Task requirements - Look through the records below for the line holding "padding: 14px 10px". Write it out exactly, with each following line through the line holding "#fff; font-size: 14.5px;".

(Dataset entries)
_ _ _

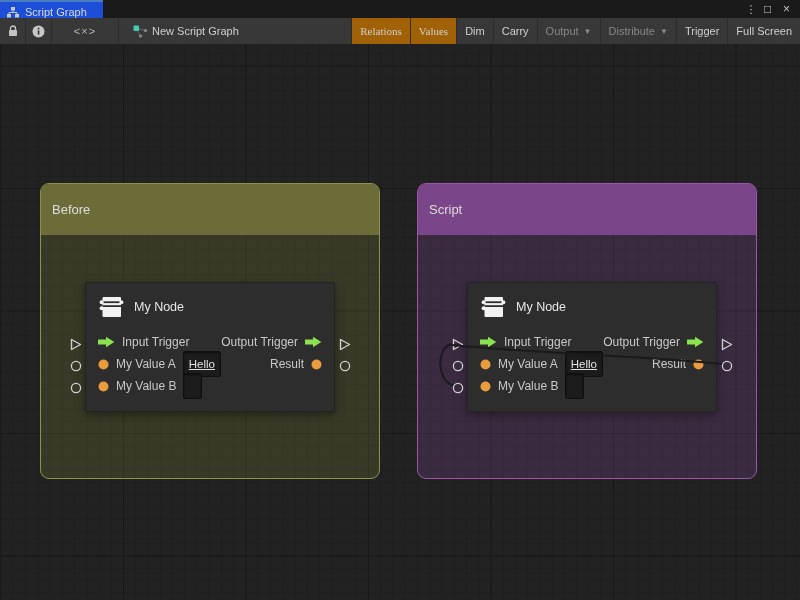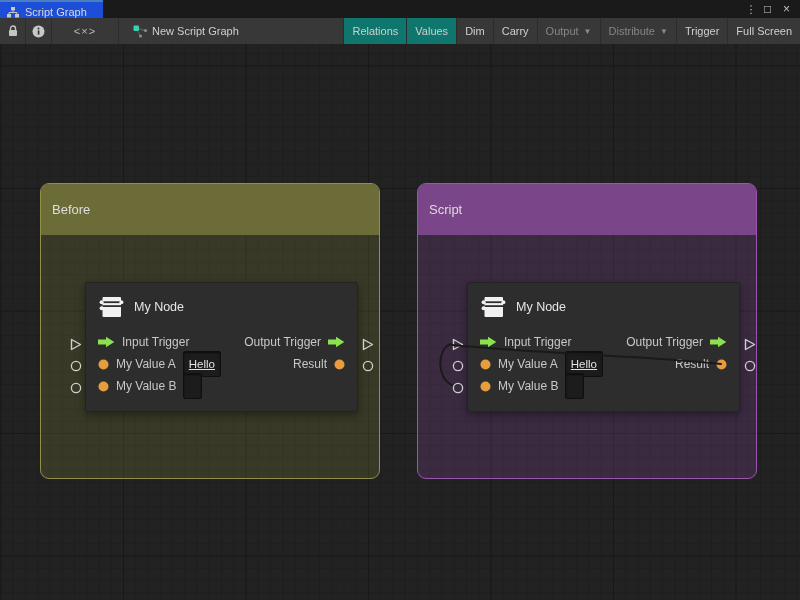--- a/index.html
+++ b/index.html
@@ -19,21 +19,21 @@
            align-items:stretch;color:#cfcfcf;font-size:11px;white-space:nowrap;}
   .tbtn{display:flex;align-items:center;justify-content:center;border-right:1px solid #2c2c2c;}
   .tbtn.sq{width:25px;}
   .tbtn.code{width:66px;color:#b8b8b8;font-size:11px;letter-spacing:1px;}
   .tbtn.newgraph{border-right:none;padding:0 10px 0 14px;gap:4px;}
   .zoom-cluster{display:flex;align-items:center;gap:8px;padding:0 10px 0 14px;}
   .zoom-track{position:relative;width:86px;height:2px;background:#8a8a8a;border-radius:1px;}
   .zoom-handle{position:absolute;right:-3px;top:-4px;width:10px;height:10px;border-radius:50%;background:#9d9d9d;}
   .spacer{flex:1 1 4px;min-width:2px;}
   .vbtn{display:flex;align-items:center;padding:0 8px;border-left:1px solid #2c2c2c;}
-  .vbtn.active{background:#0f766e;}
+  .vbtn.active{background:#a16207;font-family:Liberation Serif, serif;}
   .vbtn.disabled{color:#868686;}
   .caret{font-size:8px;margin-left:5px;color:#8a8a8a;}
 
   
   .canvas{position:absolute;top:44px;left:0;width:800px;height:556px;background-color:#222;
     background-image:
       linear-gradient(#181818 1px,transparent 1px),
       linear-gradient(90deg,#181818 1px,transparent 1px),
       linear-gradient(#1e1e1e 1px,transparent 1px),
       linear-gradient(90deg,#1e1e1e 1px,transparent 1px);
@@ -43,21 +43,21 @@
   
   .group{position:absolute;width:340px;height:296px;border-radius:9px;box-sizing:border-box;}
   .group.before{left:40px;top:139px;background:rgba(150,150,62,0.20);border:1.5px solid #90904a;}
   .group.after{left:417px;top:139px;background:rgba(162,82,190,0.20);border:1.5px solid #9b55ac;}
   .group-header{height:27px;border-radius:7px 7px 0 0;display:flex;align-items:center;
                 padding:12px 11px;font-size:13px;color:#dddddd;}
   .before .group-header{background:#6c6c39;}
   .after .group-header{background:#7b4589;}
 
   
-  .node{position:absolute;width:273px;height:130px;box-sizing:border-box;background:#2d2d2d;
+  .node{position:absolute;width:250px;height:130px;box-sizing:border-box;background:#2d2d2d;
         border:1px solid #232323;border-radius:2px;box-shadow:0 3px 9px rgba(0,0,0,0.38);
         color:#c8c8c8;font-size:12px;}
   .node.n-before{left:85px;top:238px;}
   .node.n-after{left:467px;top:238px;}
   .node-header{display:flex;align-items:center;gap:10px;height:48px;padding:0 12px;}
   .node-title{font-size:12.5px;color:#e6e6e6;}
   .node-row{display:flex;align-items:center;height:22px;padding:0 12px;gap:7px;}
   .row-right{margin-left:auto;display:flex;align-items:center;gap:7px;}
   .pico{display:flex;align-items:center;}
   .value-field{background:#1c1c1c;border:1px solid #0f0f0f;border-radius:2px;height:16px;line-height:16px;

_ _ _

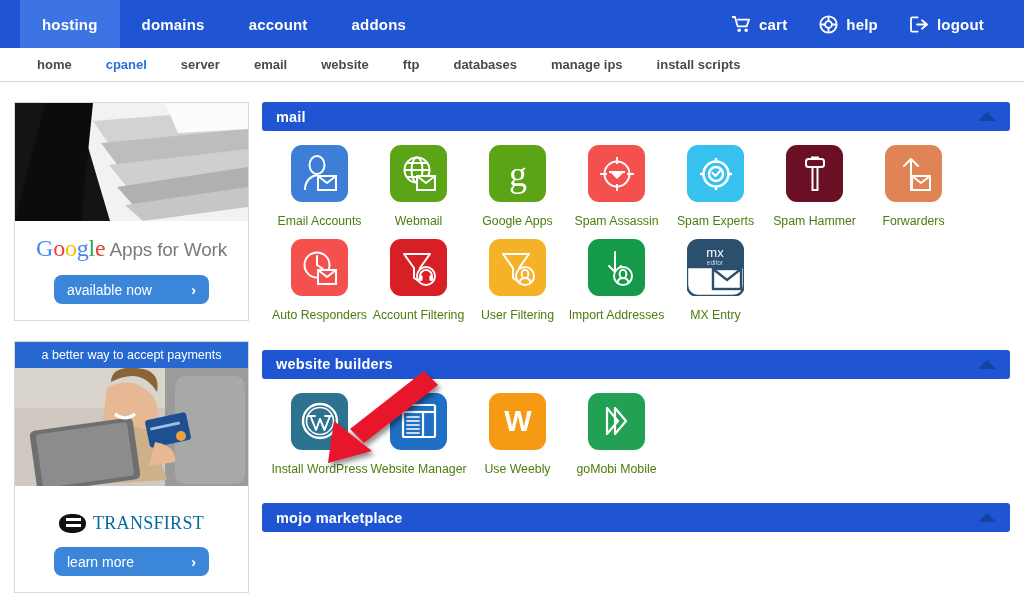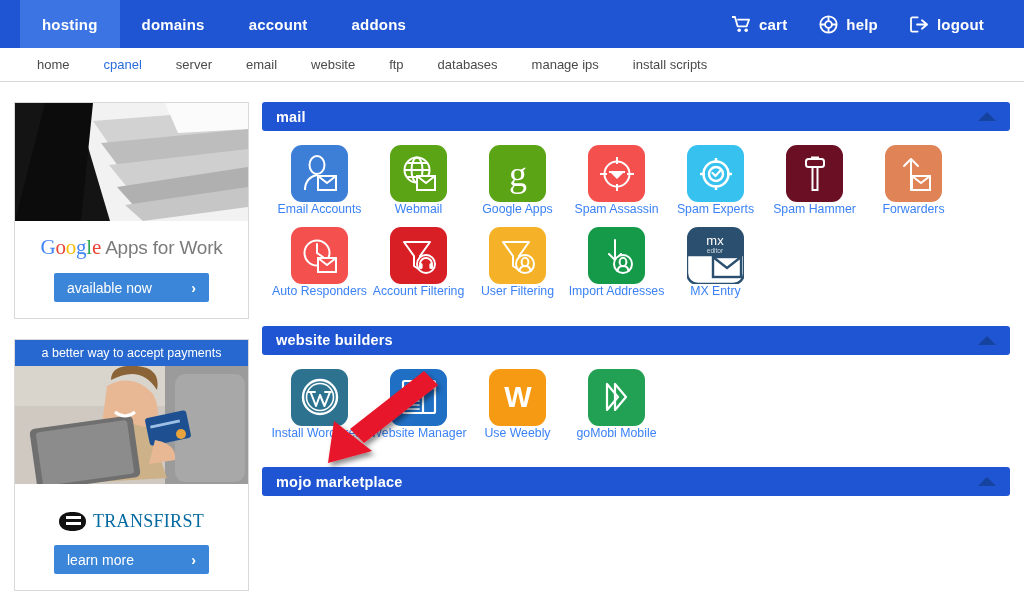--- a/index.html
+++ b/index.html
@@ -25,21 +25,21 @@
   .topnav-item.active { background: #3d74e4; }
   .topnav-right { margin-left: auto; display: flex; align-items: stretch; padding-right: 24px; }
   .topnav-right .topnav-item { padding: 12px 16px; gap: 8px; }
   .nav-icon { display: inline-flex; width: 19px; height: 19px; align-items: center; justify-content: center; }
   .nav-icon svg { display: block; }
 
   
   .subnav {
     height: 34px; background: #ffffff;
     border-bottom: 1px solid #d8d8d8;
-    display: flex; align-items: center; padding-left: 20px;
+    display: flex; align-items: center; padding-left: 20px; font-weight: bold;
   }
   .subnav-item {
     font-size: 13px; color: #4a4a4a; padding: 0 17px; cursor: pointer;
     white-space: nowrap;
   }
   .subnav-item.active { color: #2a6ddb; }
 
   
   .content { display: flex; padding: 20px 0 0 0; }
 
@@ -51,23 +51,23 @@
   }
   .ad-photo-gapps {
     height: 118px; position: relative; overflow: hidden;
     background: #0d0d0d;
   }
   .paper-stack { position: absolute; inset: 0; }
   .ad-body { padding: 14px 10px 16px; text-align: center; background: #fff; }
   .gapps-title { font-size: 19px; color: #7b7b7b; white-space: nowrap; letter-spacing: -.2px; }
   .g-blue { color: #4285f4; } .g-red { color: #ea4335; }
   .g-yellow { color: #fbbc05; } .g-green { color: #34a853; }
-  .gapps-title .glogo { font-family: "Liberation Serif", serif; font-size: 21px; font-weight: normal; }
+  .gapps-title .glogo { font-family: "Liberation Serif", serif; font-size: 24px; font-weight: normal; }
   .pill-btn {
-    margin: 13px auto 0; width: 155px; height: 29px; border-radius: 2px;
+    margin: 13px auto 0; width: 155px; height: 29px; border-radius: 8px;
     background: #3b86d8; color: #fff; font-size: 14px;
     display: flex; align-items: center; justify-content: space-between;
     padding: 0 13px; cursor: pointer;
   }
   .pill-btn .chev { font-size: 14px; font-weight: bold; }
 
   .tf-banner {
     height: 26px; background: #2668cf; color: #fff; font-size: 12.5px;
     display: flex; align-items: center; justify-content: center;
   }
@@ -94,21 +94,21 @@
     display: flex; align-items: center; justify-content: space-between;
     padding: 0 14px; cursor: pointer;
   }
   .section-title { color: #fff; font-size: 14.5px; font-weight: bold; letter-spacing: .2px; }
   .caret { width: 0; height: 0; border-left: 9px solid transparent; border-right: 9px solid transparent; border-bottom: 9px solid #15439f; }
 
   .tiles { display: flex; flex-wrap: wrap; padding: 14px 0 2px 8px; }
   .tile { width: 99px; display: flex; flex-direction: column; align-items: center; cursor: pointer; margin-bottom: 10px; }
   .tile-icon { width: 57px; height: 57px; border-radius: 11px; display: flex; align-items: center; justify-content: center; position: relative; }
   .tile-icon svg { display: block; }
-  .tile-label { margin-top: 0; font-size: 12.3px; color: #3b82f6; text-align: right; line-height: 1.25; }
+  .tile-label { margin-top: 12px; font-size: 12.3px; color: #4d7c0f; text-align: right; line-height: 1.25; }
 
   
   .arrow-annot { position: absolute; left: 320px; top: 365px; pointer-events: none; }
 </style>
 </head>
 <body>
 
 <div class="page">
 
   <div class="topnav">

_ _ _

Result for this task -
   .ad-body { padding: 14px 10px 16px; text-align: center; background: #fff; }
   .gapps-title { font-size: 19px; color: #7b7b7b; white-space: nowrap; letter-spacing: -.2px; }
   .g-blue { color: #4285f4; } .g-red { color: #ea4335; }
   .g-yellow { color: #fbbc05; } .g-green { color: #34a853; }
-  .gapps-title .glogo { font-family: "Liberation Serif", serif; font-size: 21px; font-weight: normal; }
+  .gapps-title .glogo { font-family: "Liberation Serif", serif; font-size: 24px; font-weight: normal; }
   .pill-btn {
-    margin: 13px auto 0; width: 155px; height: 29px; border-radius: 2px;
+    margin: 13px auto 0; width: 155px; height: 29px; border-radius: 8px;
     background: #3b86d8; color: #fff; font-size: 14px;
     display: flex; align-items: center; justify-content: space-between;
     padding: 0 13px; cursor: pointer;
   }
   .pill-btn .chev { font-size: 14px; font-weight: bold; }
 
   .tf-banner {
     height: 26px; background: #2668cf; color: #fff; font-size: 12.5px;
     display: flex; align-items: center; justify-content: center;
   }
@@ -94,21 +94,21 @@
     display: flex; align-items: center; justify-content: space-between;
     padding: 0 14px; cursor: pointer;
   }
   .section-title { color: #fff; font-size: 14.5px; font-weight: bold; letter-spacing: .2px; }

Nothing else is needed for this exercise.